Covid si, covid no, covid non lo so.

Da un paio di settimane, mi arrovello per cercare di capire qualcosa in merito a questa pandemia che ci attanaglia dallo scorso gennaio e sinceramente non ci ho capito nulla, o quasi. Certo non sono un negazionista come tantissime persone e quasi quasi neanche un affermazionista, ma le persone che muoiono ancora per il covid-19 sono parecchie e quelle che si ammalano sono altrettanto assai.

Gli ospedali che in un primo momento erano stati convertiti in strutture per curare i malati di covid e soprattutto quelli destinati ad ospitare i malati in terapia intensiva, dopo il primo semestre dell’anno erano tornati a svolgere le “normali” attività in quanto sembrava che i contagi fossero spariti o quasi. Poi in un secondo momento, quando i contagi hanno ripreso a salire, le strutture sno state nuovamente destinate alla cura dei malati coronavirus e, anzi, stanno cercando di crearne altre per affrontare questa seconda ondata che sembra più contagiosa della prima, soprattutto in previsione della concomitanza dell’influenza stagionale.

Il cosiddetto “liberi tutti” non è stata un’ottima idea, il permettere alla popolazione di spostarsi, anche fuori dai confini regionali e nazionali, per fare le vacanze etc. è risultato devastante.

Adesso la situazione è davvero grave, l’unica cosa, diciamo, positiva è che adesso, rispetto al primo periodo in cui non si sapeva nulla o quasi di questo virus, qualche cura in più c’è ed i guariti sono tanti.

Attualmente c’è la corsa a fare più tamponi possibili per vedere chi ha contratto la malattia visto che moltissimi sono asintomatici, cioè sono ammalati ma non presentano i tipici sintomi della malattia.
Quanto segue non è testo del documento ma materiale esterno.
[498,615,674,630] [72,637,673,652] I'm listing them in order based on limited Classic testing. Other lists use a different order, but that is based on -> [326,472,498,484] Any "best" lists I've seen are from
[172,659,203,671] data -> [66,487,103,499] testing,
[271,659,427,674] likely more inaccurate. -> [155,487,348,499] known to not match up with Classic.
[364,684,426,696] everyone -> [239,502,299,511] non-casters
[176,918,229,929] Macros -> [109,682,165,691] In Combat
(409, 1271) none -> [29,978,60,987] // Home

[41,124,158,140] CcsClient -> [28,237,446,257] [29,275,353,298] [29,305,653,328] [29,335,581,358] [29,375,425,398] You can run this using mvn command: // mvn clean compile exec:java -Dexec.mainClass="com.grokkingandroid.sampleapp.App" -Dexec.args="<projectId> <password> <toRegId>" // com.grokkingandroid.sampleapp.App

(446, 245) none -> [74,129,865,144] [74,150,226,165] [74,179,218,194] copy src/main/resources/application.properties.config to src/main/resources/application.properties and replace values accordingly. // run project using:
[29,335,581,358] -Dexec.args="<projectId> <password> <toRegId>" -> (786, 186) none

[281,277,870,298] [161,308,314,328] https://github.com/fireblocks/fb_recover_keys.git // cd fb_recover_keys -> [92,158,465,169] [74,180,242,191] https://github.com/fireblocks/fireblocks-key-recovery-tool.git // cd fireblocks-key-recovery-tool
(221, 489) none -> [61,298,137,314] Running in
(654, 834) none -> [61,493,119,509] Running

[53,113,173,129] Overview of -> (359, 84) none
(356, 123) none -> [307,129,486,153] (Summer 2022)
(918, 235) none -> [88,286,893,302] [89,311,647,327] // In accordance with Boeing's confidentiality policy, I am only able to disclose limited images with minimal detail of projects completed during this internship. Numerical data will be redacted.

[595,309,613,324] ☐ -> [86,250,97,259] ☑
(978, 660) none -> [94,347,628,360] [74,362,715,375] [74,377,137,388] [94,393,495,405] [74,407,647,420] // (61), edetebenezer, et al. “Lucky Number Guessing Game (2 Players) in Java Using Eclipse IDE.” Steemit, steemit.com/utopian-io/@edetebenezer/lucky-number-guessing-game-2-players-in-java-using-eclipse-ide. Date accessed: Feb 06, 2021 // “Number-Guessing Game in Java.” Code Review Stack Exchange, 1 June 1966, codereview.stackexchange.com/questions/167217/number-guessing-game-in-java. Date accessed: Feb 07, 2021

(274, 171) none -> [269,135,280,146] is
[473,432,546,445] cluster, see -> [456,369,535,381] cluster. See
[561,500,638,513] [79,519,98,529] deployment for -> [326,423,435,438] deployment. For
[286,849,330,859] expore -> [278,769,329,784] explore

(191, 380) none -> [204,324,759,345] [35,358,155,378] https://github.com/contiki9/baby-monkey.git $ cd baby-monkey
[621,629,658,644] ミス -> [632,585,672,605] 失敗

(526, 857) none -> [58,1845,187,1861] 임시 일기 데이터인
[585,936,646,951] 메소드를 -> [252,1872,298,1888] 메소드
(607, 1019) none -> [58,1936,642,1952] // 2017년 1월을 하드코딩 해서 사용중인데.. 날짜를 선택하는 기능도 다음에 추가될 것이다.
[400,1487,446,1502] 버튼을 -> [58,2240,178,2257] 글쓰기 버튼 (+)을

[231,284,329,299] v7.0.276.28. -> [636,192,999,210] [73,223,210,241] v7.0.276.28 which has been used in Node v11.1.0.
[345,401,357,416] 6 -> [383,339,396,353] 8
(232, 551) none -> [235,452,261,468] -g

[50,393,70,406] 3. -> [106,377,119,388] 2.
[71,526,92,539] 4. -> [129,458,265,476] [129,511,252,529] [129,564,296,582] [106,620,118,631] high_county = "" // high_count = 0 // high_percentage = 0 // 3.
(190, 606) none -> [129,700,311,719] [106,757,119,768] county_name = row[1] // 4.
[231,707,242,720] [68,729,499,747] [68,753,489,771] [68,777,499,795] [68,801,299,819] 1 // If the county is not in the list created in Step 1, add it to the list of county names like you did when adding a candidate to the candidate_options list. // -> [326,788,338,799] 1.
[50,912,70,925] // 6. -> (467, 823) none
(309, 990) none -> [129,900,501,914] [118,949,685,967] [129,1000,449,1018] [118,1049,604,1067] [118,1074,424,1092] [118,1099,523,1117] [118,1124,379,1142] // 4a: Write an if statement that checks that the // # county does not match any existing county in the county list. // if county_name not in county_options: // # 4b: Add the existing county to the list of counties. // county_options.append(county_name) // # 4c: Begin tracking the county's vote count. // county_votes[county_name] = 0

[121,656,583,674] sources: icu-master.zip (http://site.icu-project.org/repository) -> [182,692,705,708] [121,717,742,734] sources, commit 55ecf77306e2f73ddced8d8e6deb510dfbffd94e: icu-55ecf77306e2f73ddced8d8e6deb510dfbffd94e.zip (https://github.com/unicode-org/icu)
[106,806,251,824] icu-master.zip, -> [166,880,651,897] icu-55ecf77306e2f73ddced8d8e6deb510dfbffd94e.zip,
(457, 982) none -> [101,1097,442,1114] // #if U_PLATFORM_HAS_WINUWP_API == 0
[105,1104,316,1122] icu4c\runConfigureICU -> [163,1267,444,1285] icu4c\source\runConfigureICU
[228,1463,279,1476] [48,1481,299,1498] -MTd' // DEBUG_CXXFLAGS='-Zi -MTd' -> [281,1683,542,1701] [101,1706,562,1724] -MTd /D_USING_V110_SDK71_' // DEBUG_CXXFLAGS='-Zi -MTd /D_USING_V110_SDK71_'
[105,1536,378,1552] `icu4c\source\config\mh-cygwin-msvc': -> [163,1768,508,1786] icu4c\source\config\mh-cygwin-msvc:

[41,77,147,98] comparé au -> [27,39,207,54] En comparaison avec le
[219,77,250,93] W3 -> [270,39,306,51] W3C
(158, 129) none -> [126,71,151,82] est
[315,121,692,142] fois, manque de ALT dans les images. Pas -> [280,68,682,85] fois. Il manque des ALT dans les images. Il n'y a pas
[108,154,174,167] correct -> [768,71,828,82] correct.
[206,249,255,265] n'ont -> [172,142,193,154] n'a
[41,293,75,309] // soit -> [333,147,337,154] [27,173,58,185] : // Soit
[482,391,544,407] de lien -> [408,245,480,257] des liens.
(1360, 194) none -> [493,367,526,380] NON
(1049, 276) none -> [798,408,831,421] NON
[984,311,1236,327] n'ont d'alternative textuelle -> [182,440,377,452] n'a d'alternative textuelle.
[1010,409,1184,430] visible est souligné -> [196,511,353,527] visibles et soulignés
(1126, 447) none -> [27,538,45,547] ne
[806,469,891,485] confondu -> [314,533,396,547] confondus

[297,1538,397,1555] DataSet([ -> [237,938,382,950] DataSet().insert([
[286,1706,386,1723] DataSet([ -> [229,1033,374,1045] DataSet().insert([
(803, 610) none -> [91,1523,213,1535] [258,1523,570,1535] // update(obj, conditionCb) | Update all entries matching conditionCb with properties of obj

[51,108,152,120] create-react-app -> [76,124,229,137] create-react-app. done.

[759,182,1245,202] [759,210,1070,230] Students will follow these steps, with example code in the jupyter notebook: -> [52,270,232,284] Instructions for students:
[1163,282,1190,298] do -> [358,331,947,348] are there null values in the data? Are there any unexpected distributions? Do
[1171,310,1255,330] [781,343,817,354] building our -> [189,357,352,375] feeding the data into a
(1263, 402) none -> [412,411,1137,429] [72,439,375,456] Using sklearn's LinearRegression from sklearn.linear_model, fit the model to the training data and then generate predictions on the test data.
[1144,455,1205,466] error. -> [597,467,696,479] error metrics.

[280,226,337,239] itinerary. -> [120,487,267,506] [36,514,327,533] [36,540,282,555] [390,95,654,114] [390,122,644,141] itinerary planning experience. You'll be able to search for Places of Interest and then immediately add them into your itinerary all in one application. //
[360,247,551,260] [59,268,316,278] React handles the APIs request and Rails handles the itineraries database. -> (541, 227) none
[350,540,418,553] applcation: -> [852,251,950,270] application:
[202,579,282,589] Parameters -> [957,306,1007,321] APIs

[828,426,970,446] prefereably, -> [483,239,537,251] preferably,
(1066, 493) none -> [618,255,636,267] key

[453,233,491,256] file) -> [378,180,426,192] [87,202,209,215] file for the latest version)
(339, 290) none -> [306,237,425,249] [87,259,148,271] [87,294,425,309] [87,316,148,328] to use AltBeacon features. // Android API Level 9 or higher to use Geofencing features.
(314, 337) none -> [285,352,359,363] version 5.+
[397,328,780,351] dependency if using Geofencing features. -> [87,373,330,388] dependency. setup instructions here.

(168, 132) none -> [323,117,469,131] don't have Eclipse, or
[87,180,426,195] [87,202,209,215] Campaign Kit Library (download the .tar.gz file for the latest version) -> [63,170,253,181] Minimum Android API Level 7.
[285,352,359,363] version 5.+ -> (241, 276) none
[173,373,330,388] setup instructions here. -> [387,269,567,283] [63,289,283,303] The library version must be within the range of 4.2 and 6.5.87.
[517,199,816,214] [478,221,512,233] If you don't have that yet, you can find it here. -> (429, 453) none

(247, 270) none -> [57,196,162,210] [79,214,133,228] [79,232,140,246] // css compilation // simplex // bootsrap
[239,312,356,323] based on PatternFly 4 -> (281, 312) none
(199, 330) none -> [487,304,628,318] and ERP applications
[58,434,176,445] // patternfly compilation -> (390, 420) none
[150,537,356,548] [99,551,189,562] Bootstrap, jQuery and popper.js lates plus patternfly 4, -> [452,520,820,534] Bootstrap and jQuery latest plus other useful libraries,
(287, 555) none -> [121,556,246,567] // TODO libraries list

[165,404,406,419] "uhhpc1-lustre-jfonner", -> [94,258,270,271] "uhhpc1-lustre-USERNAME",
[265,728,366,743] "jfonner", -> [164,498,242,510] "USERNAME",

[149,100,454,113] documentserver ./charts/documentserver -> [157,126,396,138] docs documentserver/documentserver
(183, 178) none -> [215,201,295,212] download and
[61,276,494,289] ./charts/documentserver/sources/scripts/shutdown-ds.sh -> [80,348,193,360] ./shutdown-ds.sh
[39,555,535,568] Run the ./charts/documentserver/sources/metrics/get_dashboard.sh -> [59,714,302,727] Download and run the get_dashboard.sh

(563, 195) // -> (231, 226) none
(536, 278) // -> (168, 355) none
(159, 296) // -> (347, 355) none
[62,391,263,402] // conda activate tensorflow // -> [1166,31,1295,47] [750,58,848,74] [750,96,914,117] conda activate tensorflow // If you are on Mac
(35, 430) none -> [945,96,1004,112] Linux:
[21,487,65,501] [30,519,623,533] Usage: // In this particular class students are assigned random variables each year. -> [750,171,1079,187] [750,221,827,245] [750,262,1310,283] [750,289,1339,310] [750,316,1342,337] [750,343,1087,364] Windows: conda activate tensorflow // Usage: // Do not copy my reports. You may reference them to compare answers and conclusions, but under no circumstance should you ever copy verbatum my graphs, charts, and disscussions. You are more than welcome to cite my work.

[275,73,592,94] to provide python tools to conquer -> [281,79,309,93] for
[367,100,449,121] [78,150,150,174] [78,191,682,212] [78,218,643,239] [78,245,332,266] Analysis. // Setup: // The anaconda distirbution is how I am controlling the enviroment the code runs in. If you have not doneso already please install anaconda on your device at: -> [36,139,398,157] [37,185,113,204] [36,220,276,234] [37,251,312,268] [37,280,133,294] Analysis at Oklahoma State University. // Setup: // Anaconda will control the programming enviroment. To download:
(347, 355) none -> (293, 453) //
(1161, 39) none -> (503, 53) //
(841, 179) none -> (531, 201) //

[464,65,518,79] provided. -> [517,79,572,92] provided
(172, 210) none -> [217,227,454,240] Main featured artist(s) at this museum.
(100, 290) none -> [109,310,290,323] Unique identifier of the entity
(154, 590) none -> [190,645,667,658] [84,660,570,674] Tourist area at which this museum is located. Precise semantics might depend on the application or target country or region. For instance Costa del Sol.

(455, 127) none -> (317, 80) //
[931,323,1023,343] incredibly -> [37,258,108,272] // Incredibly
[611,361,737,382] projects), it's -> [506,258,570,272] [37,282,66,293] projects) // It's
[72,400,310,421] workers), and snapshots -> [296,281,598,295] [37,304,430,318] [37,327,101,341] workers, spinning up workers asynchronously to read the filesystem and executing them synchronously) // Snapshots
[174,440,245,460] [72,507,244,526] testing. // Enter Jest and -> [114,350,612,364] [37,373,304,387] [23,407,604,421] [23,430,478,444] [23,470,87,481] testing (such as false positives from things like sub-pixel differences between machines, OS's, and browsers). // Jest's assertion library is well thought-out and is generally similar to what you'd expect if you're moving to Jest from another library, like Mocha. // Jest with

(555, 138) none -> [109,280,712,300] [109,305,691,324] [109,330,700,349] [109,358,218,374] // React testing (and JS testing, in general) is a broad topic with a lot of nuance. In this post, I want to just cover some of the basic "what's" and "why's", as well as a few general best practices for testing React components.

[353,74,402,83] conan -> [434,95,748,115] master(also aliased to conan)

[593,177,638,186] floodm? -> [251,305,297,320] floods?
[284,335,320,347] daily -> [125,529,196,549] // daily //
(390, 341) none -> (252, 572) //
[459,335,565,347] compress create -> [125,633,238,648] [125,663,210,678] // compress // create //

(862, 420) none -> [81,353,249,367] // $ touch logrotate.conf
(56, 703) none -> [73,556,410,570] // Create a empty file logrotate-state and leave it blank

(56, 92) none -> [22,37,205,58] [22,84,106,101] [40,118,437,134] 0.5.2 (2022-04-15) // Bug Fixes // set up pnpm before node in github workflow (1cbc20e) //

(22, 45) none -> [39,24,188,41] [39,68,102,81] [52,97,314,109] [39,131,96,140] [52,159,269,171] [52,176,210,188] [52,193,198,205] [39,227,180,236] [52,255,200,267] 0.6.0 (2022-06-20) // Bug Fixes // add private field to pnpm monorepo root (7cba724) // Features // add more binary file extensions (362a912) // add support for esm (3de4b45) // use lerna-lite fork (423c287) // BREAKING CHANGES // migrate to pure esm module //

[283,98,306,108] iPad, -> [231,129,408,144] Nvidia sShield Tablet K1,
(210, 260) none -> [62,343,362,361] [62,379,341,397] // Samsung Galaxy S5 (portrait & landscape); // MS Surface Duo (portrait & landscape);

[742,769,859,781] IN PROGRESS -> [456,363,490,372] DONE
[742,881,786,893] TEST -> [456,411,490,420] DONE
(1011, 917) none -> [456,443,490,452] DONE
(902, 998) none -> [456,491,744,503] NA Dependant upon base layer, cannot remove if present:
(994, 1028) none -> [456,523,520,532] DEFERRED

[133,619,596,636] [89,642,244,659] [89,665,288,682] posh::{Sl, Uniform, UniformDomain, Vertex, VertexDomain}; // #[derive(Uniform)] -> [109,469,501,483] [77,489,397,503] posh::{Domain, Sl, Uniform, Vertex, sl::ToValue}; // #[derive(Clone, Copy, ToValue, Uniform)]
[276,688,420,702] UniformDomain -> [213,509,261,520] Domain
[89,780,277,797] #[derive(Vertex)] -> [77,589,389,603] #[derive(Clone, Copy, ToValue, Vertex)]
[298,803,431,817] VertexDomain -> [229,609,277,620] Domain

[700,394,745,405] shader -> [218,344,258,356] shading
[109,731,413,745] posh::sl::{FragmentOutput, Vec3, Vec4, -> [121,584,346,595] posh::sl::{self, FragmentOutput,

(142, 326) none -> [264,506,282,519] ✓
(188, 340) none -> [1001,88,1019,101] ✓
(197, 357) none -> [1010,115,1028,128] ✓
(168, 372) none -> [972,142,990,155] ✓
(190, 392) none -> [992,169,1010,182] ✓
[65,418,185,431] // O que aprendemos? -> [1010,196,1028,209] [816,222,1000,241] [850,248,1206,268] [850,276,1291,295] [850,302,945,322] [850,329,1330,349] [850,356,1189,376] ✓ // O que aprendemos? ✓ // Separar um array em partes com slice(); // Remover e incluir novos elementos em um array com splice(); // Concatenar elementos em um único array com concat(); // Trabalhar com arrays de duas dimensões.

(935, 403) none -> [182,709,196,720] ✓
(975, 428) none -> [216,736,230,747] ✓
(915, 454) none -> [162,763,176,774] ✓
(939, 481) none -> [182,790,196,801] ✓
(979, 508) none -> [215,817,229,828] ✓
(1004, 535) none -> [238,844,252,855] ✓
Ieri sera è arrivata da parte del governo l’ennesimo DPCM, non oso immaginare ciò che succederà, personalmente mi ha ingenerato più confusione che altro. Adesso abbiamo le zone colorate gialle, arancione e rosse. In un primo momento avevano detto che ci sarebbero state anche le zone verdi.

Rosso, arancione, giallo e verde, mancano il blu, l’indaco ed il viola è abbiamo i colori dell’arcobaleno, perché non aggiungerli almeno avremmo avuto una nota positiva, si sa dopo la tempesta arriva sempre il sereno.

Picciotti e picciotte, non ne ho capito nulla, ho capito solamente che entrerà in vigore venerdì 6 novembre e terminerà giovedì 3 dicembre, poi si vedrà.

La nostra regione, insieme alla Puglia, sono state classificate “arancione” per il rischio di aumento dei casi e della tenuta del sistema sanitario regionale. Non sto qui a tediarvi su cosa prevede questo, so soltanto che a me, sta colorazione, “me pare una cagata pazzesca” come disse in un noto film il buon Fantozzi, alias Paolo Villaggio, stante il fatto che la colorazione stessa è soggetta a variazioni in seguito all’andamento dei contagi.

Qualcuno in rete ha subito ironizzato metà regione arancina e l’altra metà arancino.

A parte l’ironia la cosa è abbastanza seria, purtroppo la gente non ha voluto o potuto capire che bisognava stare molto accorti, e nella fase del “liberi tutti” abbiamo provocato l’inevitabile. Ancora oggi c’è gente che non ci crede, dicono che è tutta una montatura del governo, dei telegiornali e dei giornali. Sinceramente a queste persone direi, spero solo che il virus non colpisca ne te ne i tuoi cari, fai girare i neuroni e guardati intorno e dimmi se tutto questo che sta accadendo non è reale.

Ultima considerazione, sul governo e l’opposizione, mettetevi d’accordo, in un momento così grave ci vuole collaborazione ed unità, cazzate e improvvisazioni ne avete fatte abbastanza da entrambe le parti è il momento di dire basta, agite per il bene del popolo e basta, senza se e senza ma.

Speriamo che questo incubo finisca presto, ma la vedo dura, soprattutto per buona parte della popolazione che non sa come potrà tirare avanti, vista la chiusura forzata di molte attività commerciali. Aiutiamoci tra di noi.